The eminent futurist, Alvin Toffler, in his bestselling book, Future Shock, predicted that the end of the Industrial Age would bring in changes that would “shock” everybody and disorient them. Toffler characterized the Industrial Age as the Smokestack Era, a metaphor for the factories with their smokestacks and which he claimed was now giving way to a future of digital and technological age. In recent years, another futurist and a leading expert on tech predicted that the Present Shock wrought by technology is similarly leaving us frazzled and unable to comprehend the dizzying changes that we see around us.
This article is an attempt to decode these futurists with my analysis of how the pandemic has accelerated the onset of the Digital Age and how it is changing the worlds of work and life. Indeed, my guess is that the last two years have been as disruptive and as disorienting as the times of the Industrial Revolution. For instance, with WFH or Work From Home becoming the norm, there is a need to rethink our “9 to 5” world, wherein the traditional workday as envisaged during the Industrial Era is now being replaced by Anywhere, Anytime, and Everywhere work models. The emergence of “hybrid” working models where onsite and WFH coexist is yet another change that corporates and professionals need to get used to.
We have ordered our lives around the 9 to 5 and the 5 Day Week working arrangements. Right from schools and daycare that have been structured in such a way that parents can drop their children on the way to work and pick them up at the end of the workday to the opening and closing times of commercial establishments to even the division of work and leisure into “neat” five day and weekend slots, there are many such ways in which our entire lives rotate around this now outdated model. As the Digital Age with its virtual working and 24/7 availability is now the norm, we need to reorder and redistribute our lives accordingly.

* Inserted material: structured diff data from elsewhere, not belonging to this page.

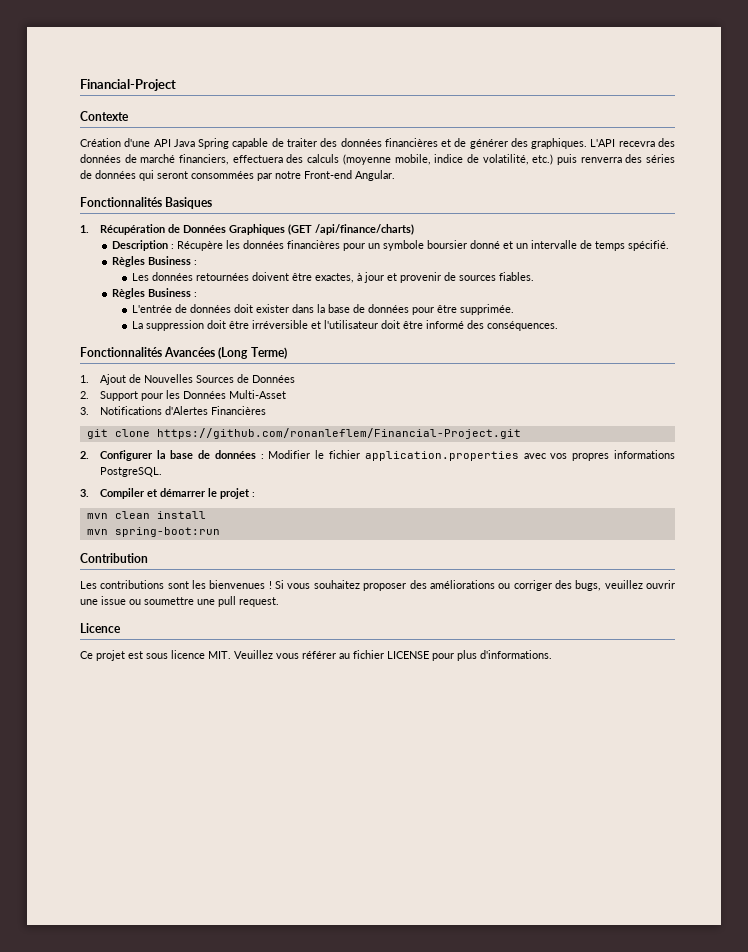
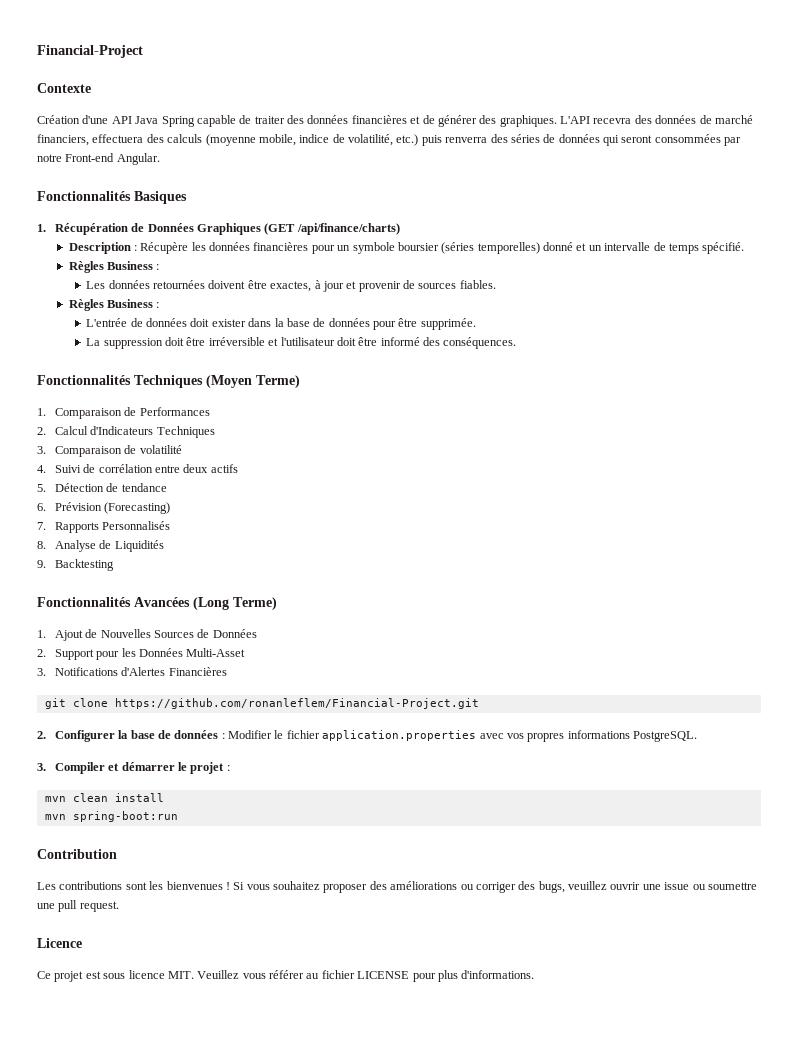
- Description : Récupère les données financières pour un symbole boursier donné et un intervalle de temps spécifié.
+ Description : Récupère les données financières pour un symbole boursier (séries temporelles) donné et un intervalle de temps spécifié.
+ Fonctionnalités Techniques (Moyen Terme)
+ 1. Comparaison de Performances
+ 2. Calcul d'Indicateurs Techniques
+ 3. Comparaison de volatilité
+ 4. Suivi de corrélation entre deux actifs
+ 5. Détection de tendance
+ 6. Prévision (Forecasting)
+ 7. Rapports Personnalisés
+ 8. Analyse de Liquidités
+ 9. Backtesting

If the above changes are part of the future shock, the present shock is where technology has become ubiquitous to our lives to the point where we have become its slaves instead of mastering them. Some of the AI powered systems now resemble an All Seeing Eye that control and order our lives. Moreover, the acceleration due to Moore’s Law means that we are powerless in the face of breathless speeds with which our lives and our working arrangements are now run by such technologies. Add 24/7 news media to the mix and what we have is an always on, never ceasing and an incessant struggle to just keep up that is leading to burnout and stress, especially among the Millennial and Gen Z generations, already distressed by entering or settling into their careers during the pandemic years.
This is giving rise to trends such as The Great Resignation, which is a manifestation of the act now, think later culture of the present that is as viral as the coronavirus. With large numbers of the 18 to 25 year olds burning out and even celebrities such as Naomi Osaka and Simone Biles struggling to keep up with the pressures of the present shock, we do have enough on our plates to deal with. In addition, the pandemic has exacerbated the Digital Divide and has resulted in a lost generation of learners, especially from the underprivileged classes, who cannot afford the means of online learning. Moreover, there is a sense of being overwhelmed by the present shock that is leaving us with little time to plan for the future or even engage in longer term thinking.
While those with savings and stable incomes think years ahead, the common person feels screwed despite the booming stock markets as real wages fall and the economy works for a few instead of the many. With entire economies ravaged by the pandemic induced lockdowns, these precariat classes have been the worst hit, a double whammy of lost lives and livelihoods. Worse, as the rich becoming richer and the poor become poorer, as a result of record numbers of the latter simply “exiting the workforce” due to disillusionment at not finding jobs and not motivated to even try. While some of them get by with Gig work, the fact that the Gig Economy has turned into the same profit driven Minotaur that it was supposed to replace and change, one can imagine the desperation and despondency due to the collision of the future and the present, each disrupting lives in “out of control” ways.
I hope you get the drift of what I am saying about how the last two years have been troubling to all. As some hope appears about the virus becoming endemic as the common cold or the flu, and as “green shoots” appear in the economy, it is my earnest wish that all thinkers, business leaders, and visionaries, along with other intellectuals brainstorm and strategize on how we can collectively deal with these concerns. This year’s Davos gathering is expected to be one such conclave where a “meeting of minds” happens and hopefully, we would get some guidance from the “powers that be” about managing the disruptions from these future and present shocks.